* _EXERCISE BRIEF_
Keep the pictures out of your copy. Transcribe the records below exactly.

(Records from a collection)
────────────────────

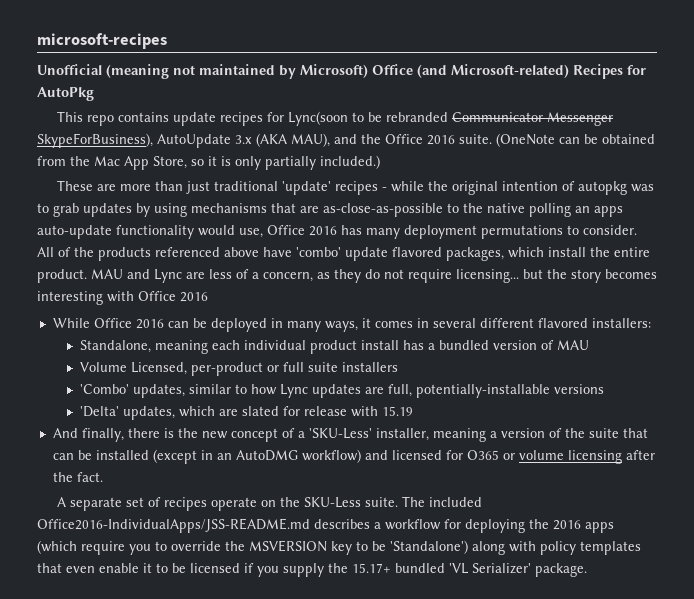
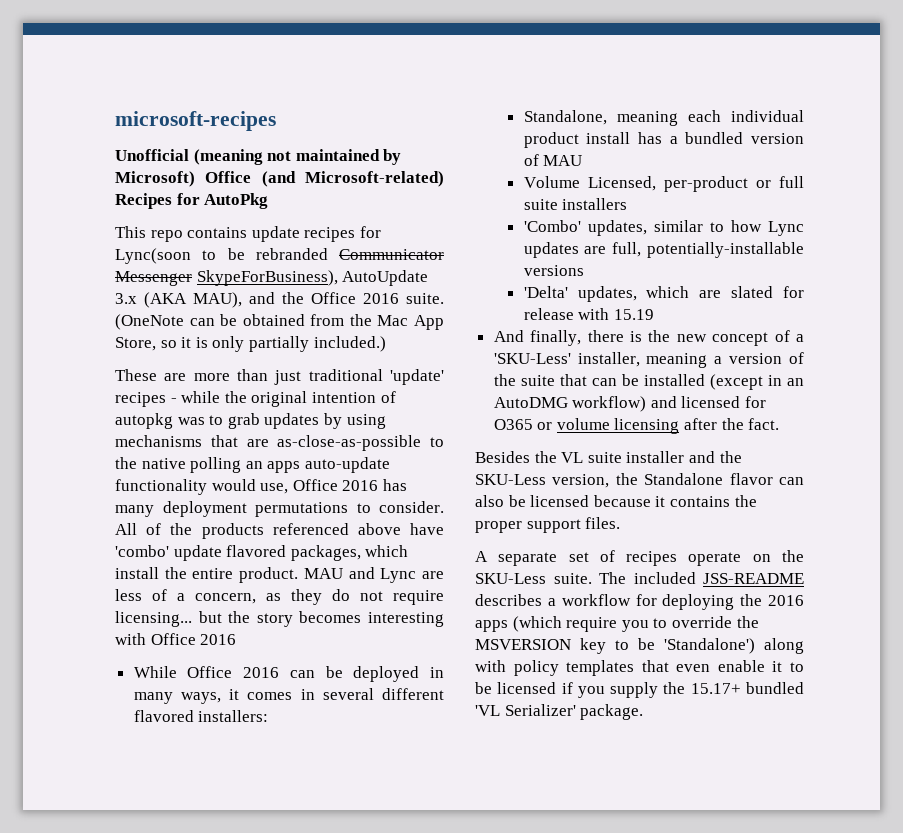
+ Besides the VL suite installer and the SKU-Less version, the Standalone flavor can also be licensed because it contains the proper support files.
- The included Office2016-IndividualApps/JSS-README.md describes a workflow for deploying the 2016 apps (which require you to override the MSVERSION key to be 'Standalone') along with policy templates that even enable it to be licensed if you supply the 15.17+ bundled 'VL Serializer' package.
+ The included JSS-README describes a workflow for deploying the 2016 apps (which require you to override the MSVERSION key to be 'Standalone') along with policy templates that even enable it to be licensed if you supply the 15.17+ bundled 'VL Serializer' package.

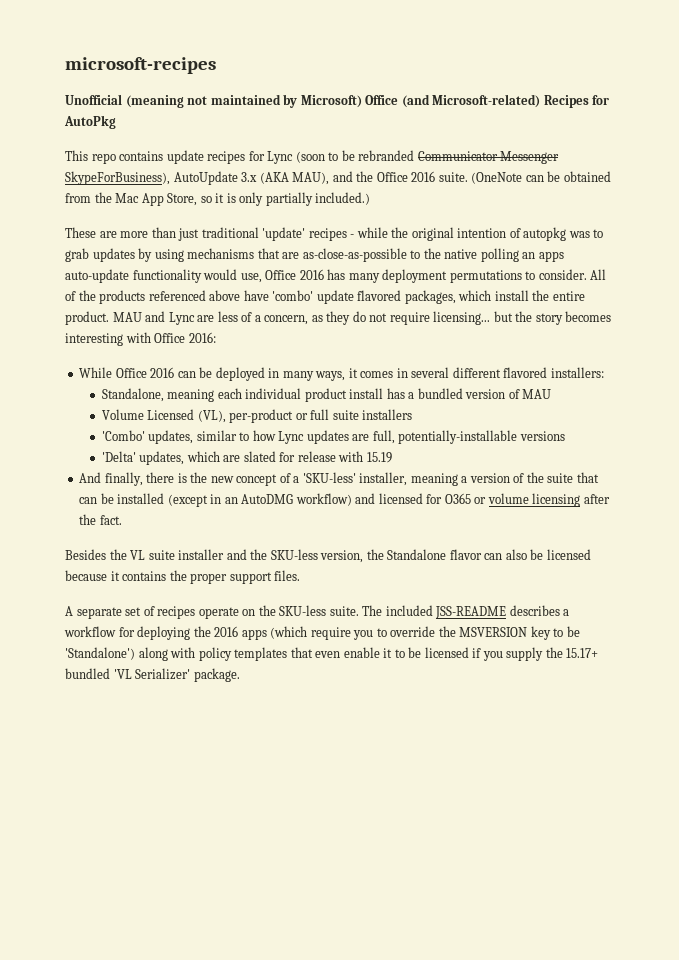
- This repo contains update recipes for Lync(soon to be rebranded Communicator Messenger SkypeForBusiness), AutoUpdate 3.x (AKA MAU), and the Office 2016 suite.
+ This repo contains update recipes for Lync (soon to be rebranded Communicator Messenger SkypeForBusiness), AutoUpdate 3.x (AKA MAU), and the Office 2016 suite.
- MAU and Lync are less of a concern, as they do not require licensing... but the story becomes interesting with Office 2016
+ MAU and Lync are less of a concern, as they do not require licensing... but the story becomes interesting with Office 2016:
- Volume Licensed, per-product or full suite installers
+ Volume Licensed (VL), per-product or full suite installers
- And finally, there is the new concept of a 'SKU-Less' installer, meaning a version of the suite that can be installed (except in an AutoDMG workflow) and licensed for O365 or volume licensing after the fact.
+ And finally, there is the new concept of a 'SKU-less' installer, meaning a version of the suite that can be installed (except in an AutoDMG workflow) and licensed for O365 or volume licensing after the fact.
- Besides the VL suite installer and the SKU-Less version, the Standalone flavor can also be licensed because it contains the proper support files.
+ Besides the VL suite installer and the SKU-less version, the Standalone flavor can also be licensed because it contains the proper support files.
- A separate set of recipes operate on the SKU-Less suite.
+ A separate set of recipes operate on the SKU-less suite.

────────────────────

* _ANSWER SPACE_
+ Besides the VL suite installer and the SKU-Less version, the Standalone flavor can also be licensed because it contains the proper support files.
- The included Office2016-IndividualApps/JSS-README.md describes a workflow for deploying the 2016 apps (which require you to override the MSVERSION key to be 'Standalone') along with policy templates that even enable it to be licensed if you supply the 15.17+ bundled 'VL Serializer' package.
+ The included JSS-README describes a workflow for deploying the 2016 apps (which require you to override the MSVERSION key to be 'Standalone') along with policy templates that even enable it to be licensed if you supply the 15.17+ bundled 'VL Serializer' package.

- This repo contains update recipes for Lync(soon to be rebranded Communicator Messenger SkypeForBusiness), AutoUpdate 3.x (AKA MAU), and the Office 2016 suite.
+ This repo contains update recipes for Lync (soon to be rebranded Communicator Messenger SkypeForBusiness), AutoUpdate 3.x (AKA MAU), and the Office 2016 suite.
- MAU and Lync are less of a concern, as they do not require licensing... but the story becomes interesting with Office 2016
+ MAU and Lync are less of a concern, as they do not require licensing... but the story becomes interesting with Office 2016:
- Volume Licensed, per-product or full suite installers
+ Volume Licensed (VL), per-product or full suite installers
- And finally, there is the new concept of a 'SKU-Less' installer, meaning a version of the suite that can be installed (except in an AutoDMG workflow) and licensed for O365 or volume licensing after the fact.
+ And finally, there is the new concept of a 'SKU-less' installer, meaning a version of the suite that can be installed (except in an AutoDMG workflow) and licensed for O365 or volume licensing after the fact.
- Besides the VL suite installer and the SKU-Less version, the Standalone flavor can also be licensed because it contains the proper support files.
+ Besides the VL suite installer and the SKU-less version, the Standalone flavor can also be licensed because it contains the proper support files.
- A separate set of recipes operate on the SKU-Less suite.
+ A separate set of recipes operate on the SKU-less suite.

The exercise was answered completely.